Lots of support for incoming freshman, early college awareness

The Downside

Limited course offerings, some teacher turnover and discontent

Our Review

The Urban Assembly Academy for Government and Law (AGL), delivers on its name, infusing law and civics into most areas of the curriculum. The school was founded with the help of Urban Assembly, a not-for-profit group that assists in the creation of small college preparatory schools.

The school has a traditional feel. Housed in the Seward Park Educational Campus, the schools stately blue hallways are lined with college banners; students wear preppy uniforms of khaki or blue pants and blue collared shirts. In classrooms observed, teaching styles were mixed and student-teacher interaction was relaxed. Some teachers rely on lots of hands-on learning, like in chemistry class, where students hovered over tin pans filled with water and splashes conducting oil spill experiments aimed at identifying factors - rain, waves, objects, etc. - that cause oil to disperse in a body of water.

In all grades there are themed classes, such as the 11th grade government class, where students sat quietly in rows watching a political cartoon connecting Occupy Wall Street to periods of economic unrest in the 1930s and 1960s. In Forensics, AGLs 10th grade science class, students were chatty, but on-task as they took measurements of each other as part of a lesson on anthropometry, the science of human measurement.

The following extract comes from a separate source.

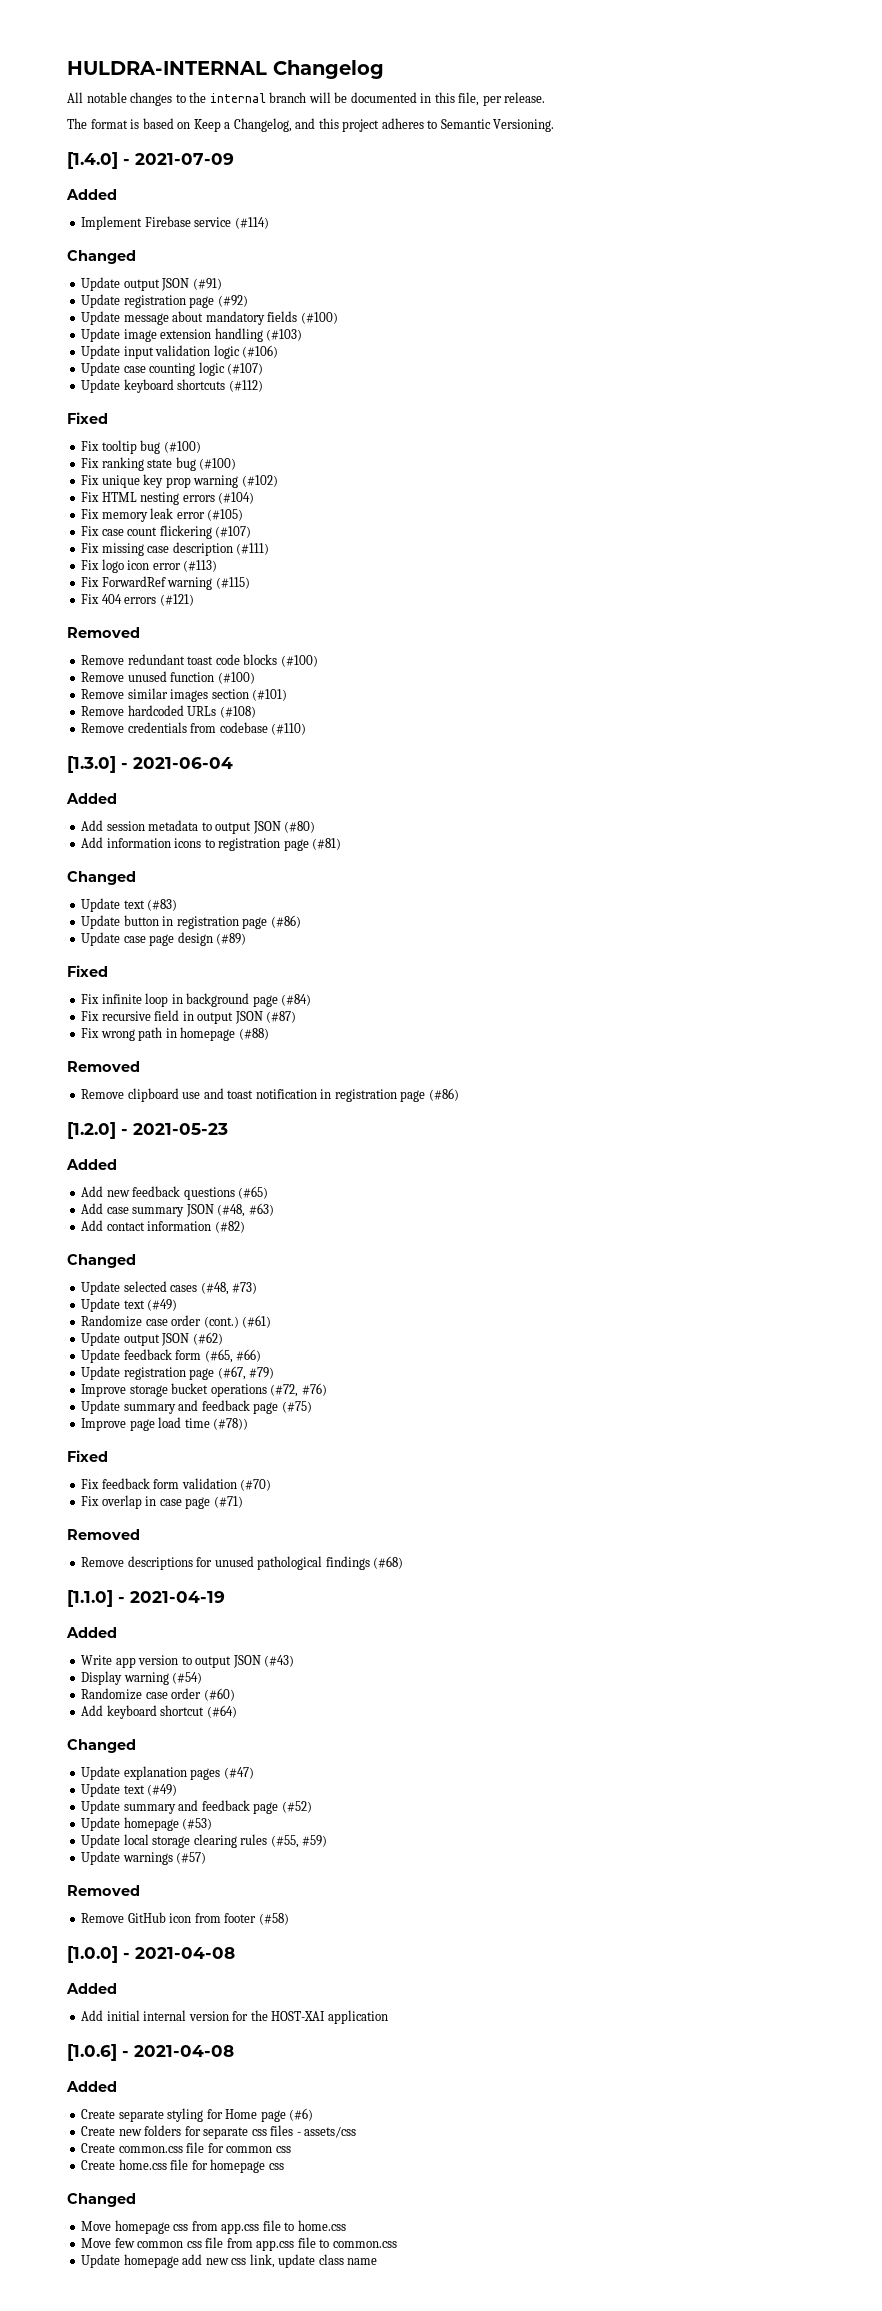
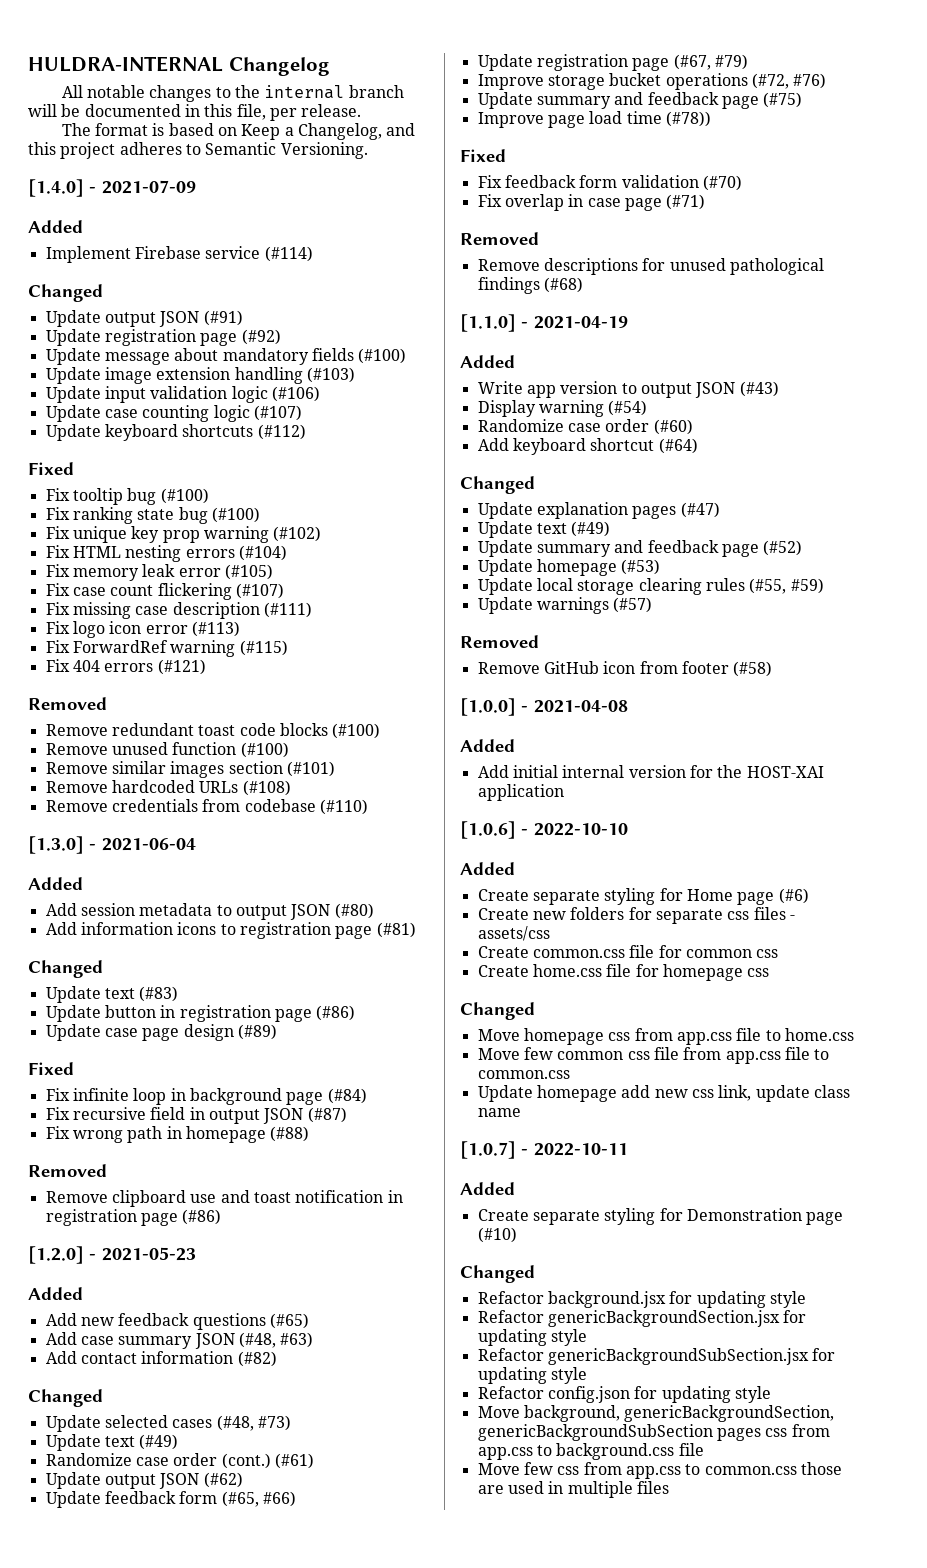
[134,2045,234,2057] 2021-04-08 -> [533,823,628,836] 2022-10-10
(378, 2261) none -> [460,1141,628,1159] [460,1182,515,1195] [477,1208,844,1225] [477,1227,517,1243] [460,1265,535,1283] [477,1291,806,1308] [477,1310,807,1327] [477,1329,587,1346] [477,1348,836,1365] [477,1367,587,1384] [477,1386,771,1403] [477,1405,835,1422] [477,1424,830,1441] [477,1443,704,1460] [477,1462,842,1479] [477,1481,669,1498] // [1.0.7] - 2022-10-11 // Added // Create separate styling for Demonstration page (#10) // Changed // Refactor background.jsx for updating style // Refactor genericBackgroundSection.jsx for updating style // Refactor genericBackgroundSubSection.jsx for updating style // Refactor config.json for updating style // Move background, genericBackgroundSection, genericBackgroundSubSection pages css from app.css to background.css file // Move few css from app.css to common.css those are used in multiple files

Most of AGLs students start high school performing below grade level. Some arrive with a history of massive absences in middle school, according to Assistant Principal Andrea Brand. To ease their transition to high school, 9th graders attend classes in a cluster of rooms tucked at the end of one hallway. They also attend a mandatory, extended-day program, and, with 10th graders, take separate classes for reading and writing instruction each day.

Students in all grades attend themed, small group advisories. Advisory in the lower grades focus on study skills and community service; the upper grade advisories address preparation for college. Graduate students in law and social work from New York University provide tutoring and counsel services to students.

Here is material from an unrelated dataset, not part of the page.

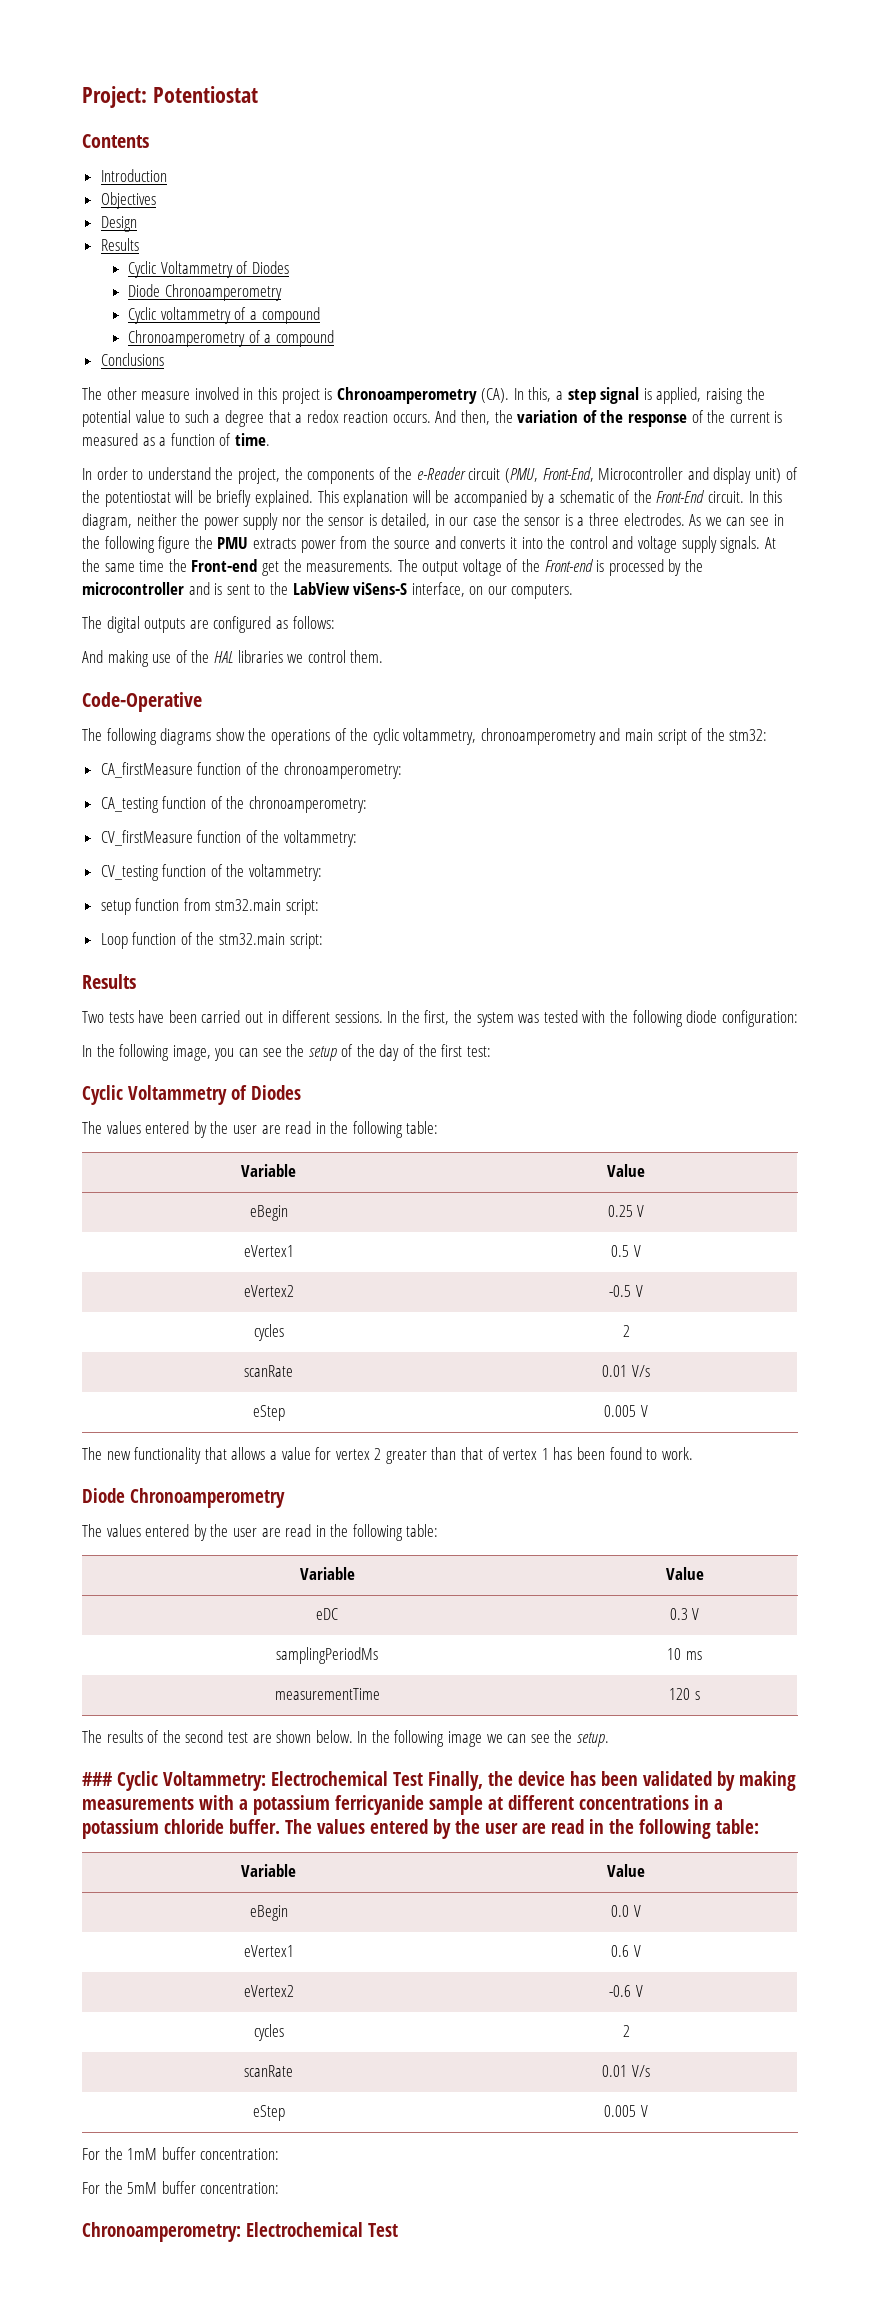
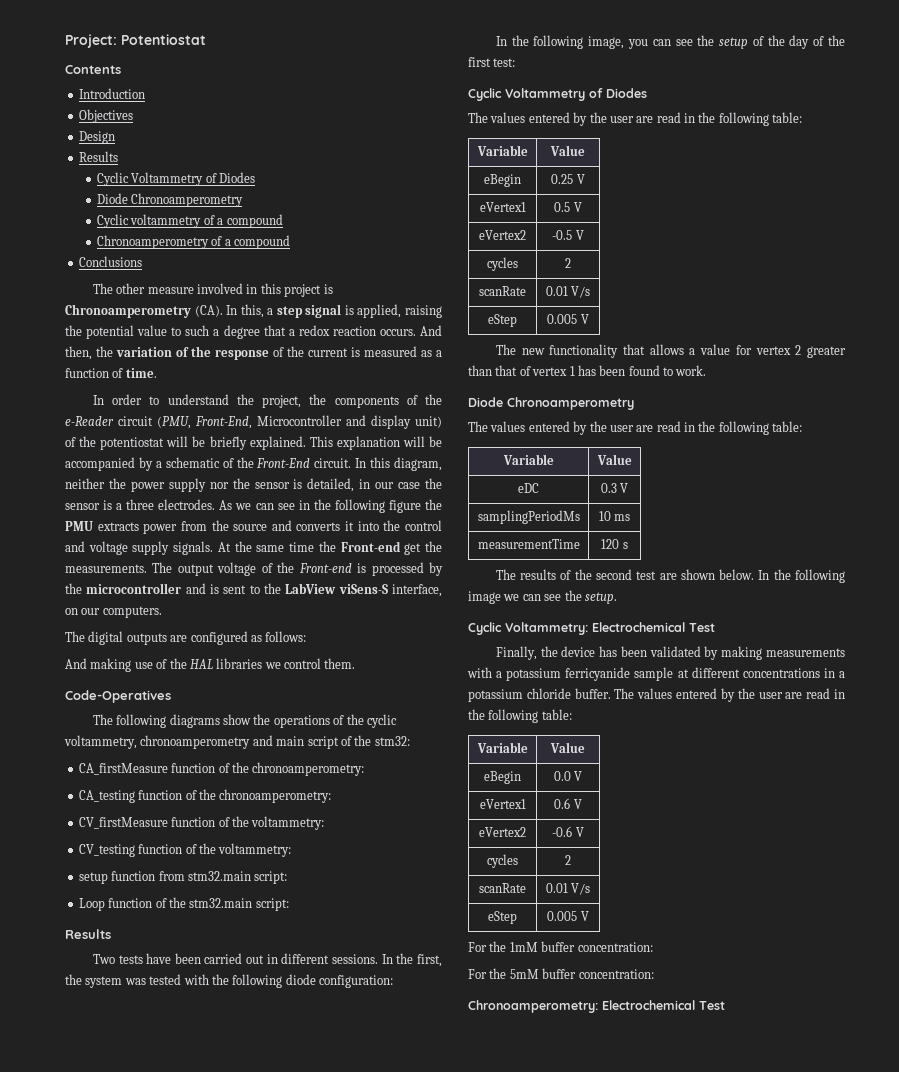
[82,692,202,712] Code-Operative -> [65,690,171,703] Code-Operatives
[82,1772,112,1786] ### -> (617, 598) none
(423, 1779) none -> (715, 627) //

Typical of small schools, Urban Assemblys course offerings are limited. Students can take Advanced Placement American History, Spanish and English as well as several College Now classes. Spanish is the only foreign language taught. Extra-curricular activities, such as the schools law and mock trial teams, are where students enjoy variety.

David Glasner has been principal of the school since July, 2009. Prior to taking the helm, he served for one year as the schools assistant principal and taught for several years at the Manhattan Center for Science and Mathematics. [In 2014 David Glasner left to become principal of a middle school in Shaker Heights, Ohio. His successor Alison Breedy is an attorney and a former interim-acting principal at J.H.S. 218, a struggling middle school in Brooklyn.]

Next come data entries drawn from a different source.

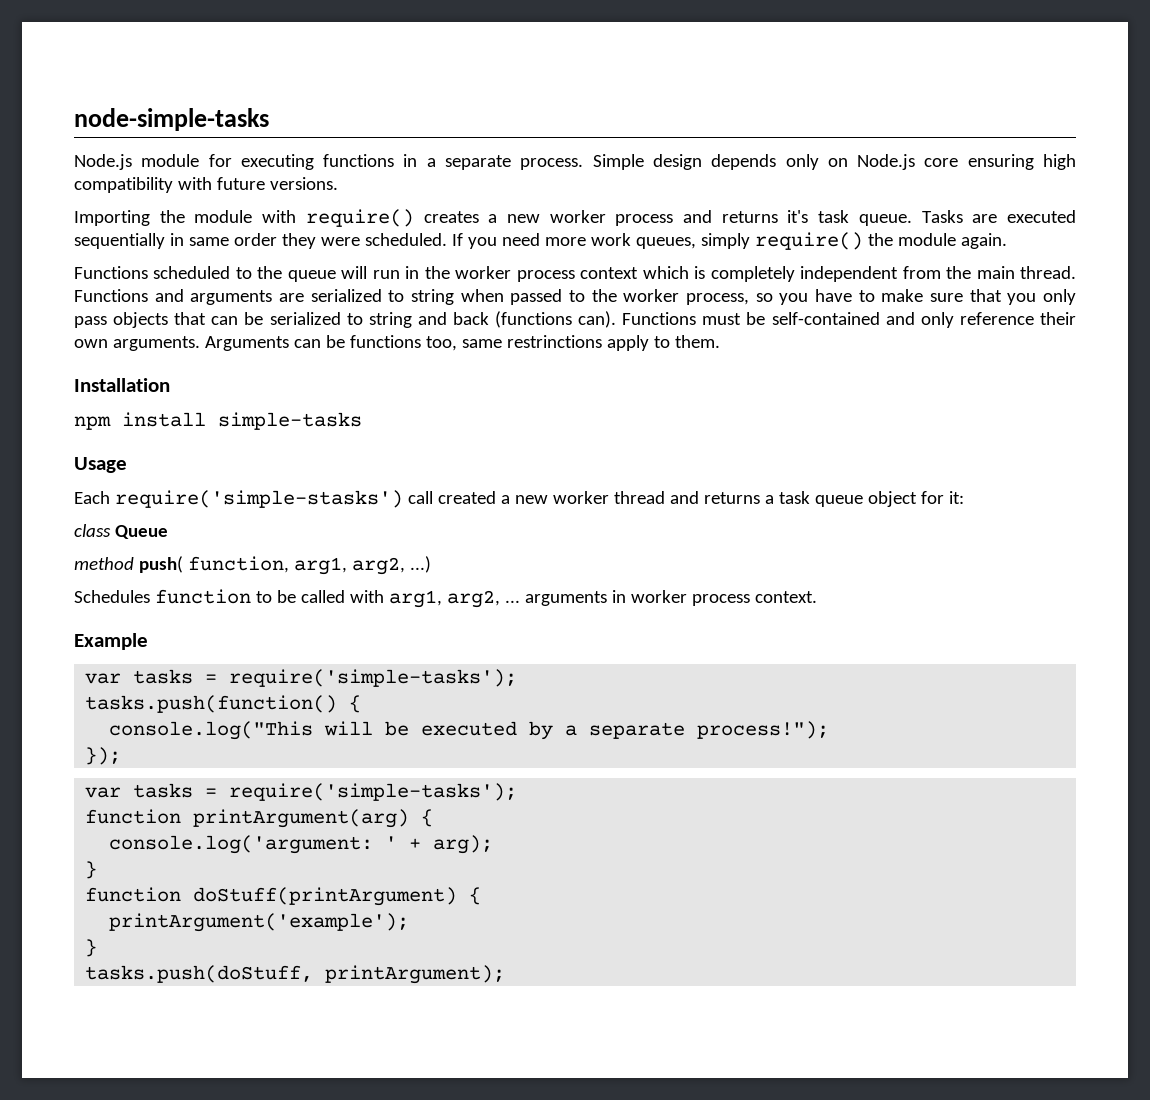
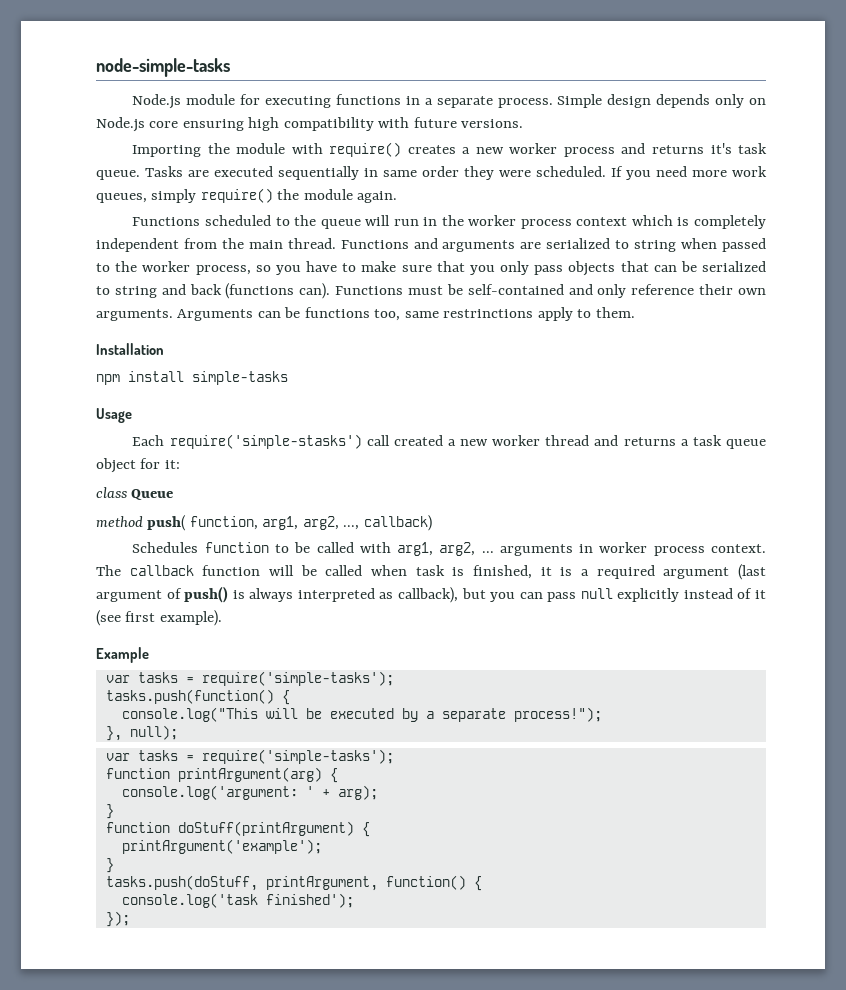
[409,556,431,573] ...) -> [343,515,432,531] ..., callback)
(817, 597) none -> [96,564,767,580] [96,586,766,603] [96,610,222,626] The callback function will be called when task is finished, it is a required argument (last argument of push() is always interpreted as callback), but you can pass null explicitly instead of it (see first example).
[85,747,122,765] }); -> [105,725,178,741] }, null);
[325,965,506,984] printArgument); -> [265,875,482,891] [121,893,354,908] [105,911,130,927] printArgument, function() { // console.log('task finished'); // });

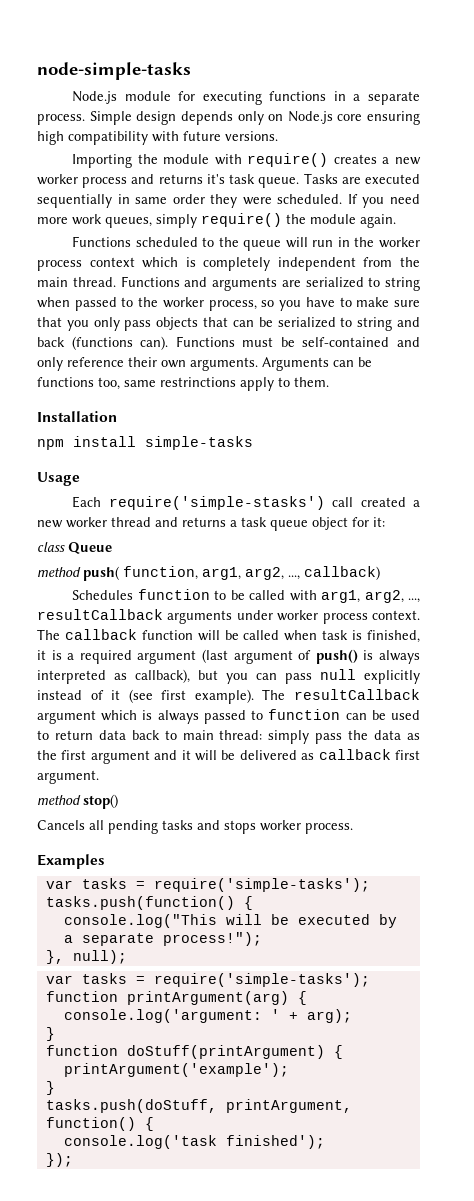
[481,544,594,556] ... arguments in -> [408,598,420,603] [37,609,273,624] ..., resultCallback arguments under
[96,647,149,663] // Example -> [262,689,420,700] [37,709,421,724] [37,730,421,744] [37,749,420,764] [37,770,99,784] [37,794,118,809] [37,820,353,834] [37,854,105,869] The resultCallback argument which is always passed to function can be used to return data back to main thread: simply pass the data as the first argument and it will be delivered as callback first argument. // method stop() // Cancels all pending tasks and stops worker process. // Examples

In the 2010-11 Learning Environment survey, teachers gave low marks to the administration. Brand said there is teacher turnover every year, and that the dissatisfaction expressed in the survey stems, in part, from some teachers leaving because theyre not a good fit for the school. Our students have a lot of needs and teaching them is a very demanding job, said Brand. Everyone has multiple responsibilities here. If youre not wearing five hats in this school, youre not doing a good job.

College admissions: Most graduates attend CUNY or nearby SUNY schools, but some have ventured further to schools including Howard University, Syracuse University, Virginia State and Wheaton College. In addition to college-focused advisories, students visit colleges and take an SAT prep course onsite.

Special Education: Roughly ten percent of students have special needs. There are ICT (Integrated Collaborative Teaching) classes, each lead by two teachers and a student support team that includes two full-time social workers and several social work interns.

After school: Ninth graders have mandatory extended day instruction. Offerings range from student government and academic help to after school clubs such as art, drama, basketball and step team. Student athletes can participate in the campus-wide PSAL teams.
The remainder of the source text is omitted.